====== Data for this task ======

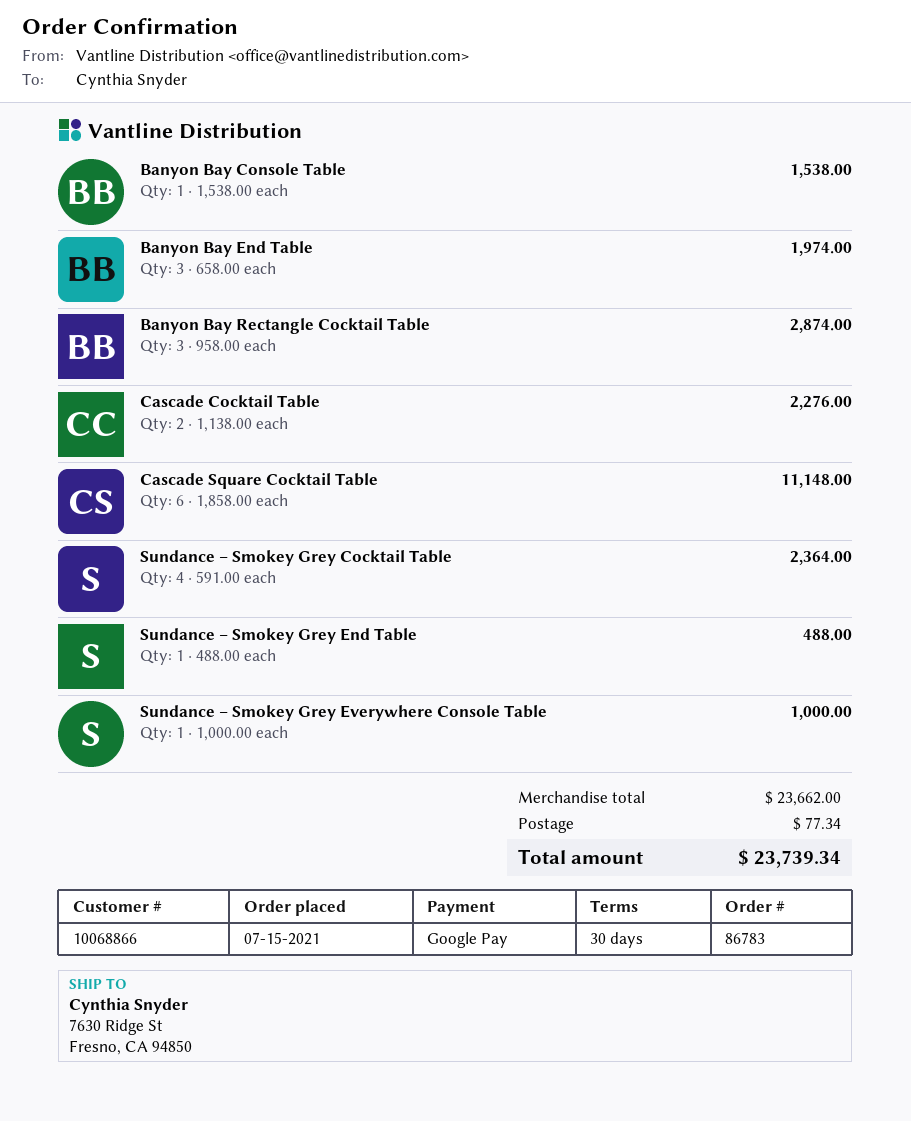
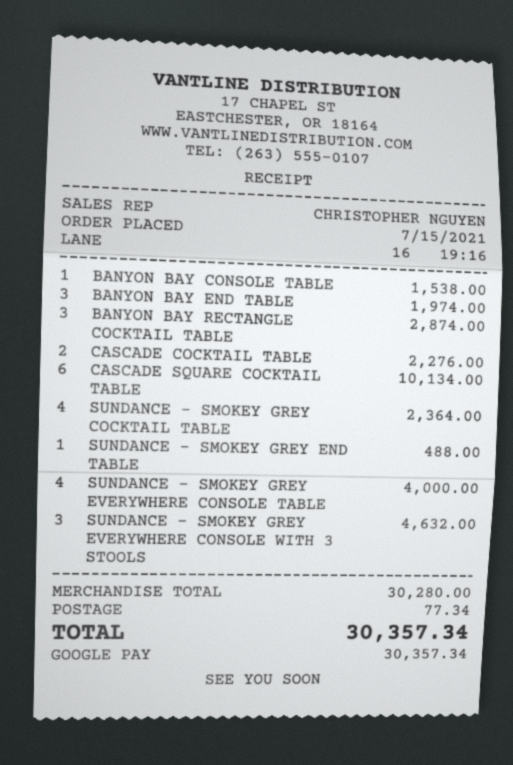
Cascade Square Cocktail Table: 6 for 11148.00 -> 6 for 10134.00
Sundance – Smokey Grey Everywhere Console Table: 1 for 1000.00 -> 4 for 4000.00
SUNDANCE – SMOKEY GREY EVERYWHERE CONSOLE WITH 3 STOOLS: none -> 3 for 4632.00
subtotal: 23662.00 -> 30280.00
total: 23739.34 -> 30357.34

======

Try it — Determine how many lines of the data contain "Table" and give nothing but that number.

Solution for this exercise — 2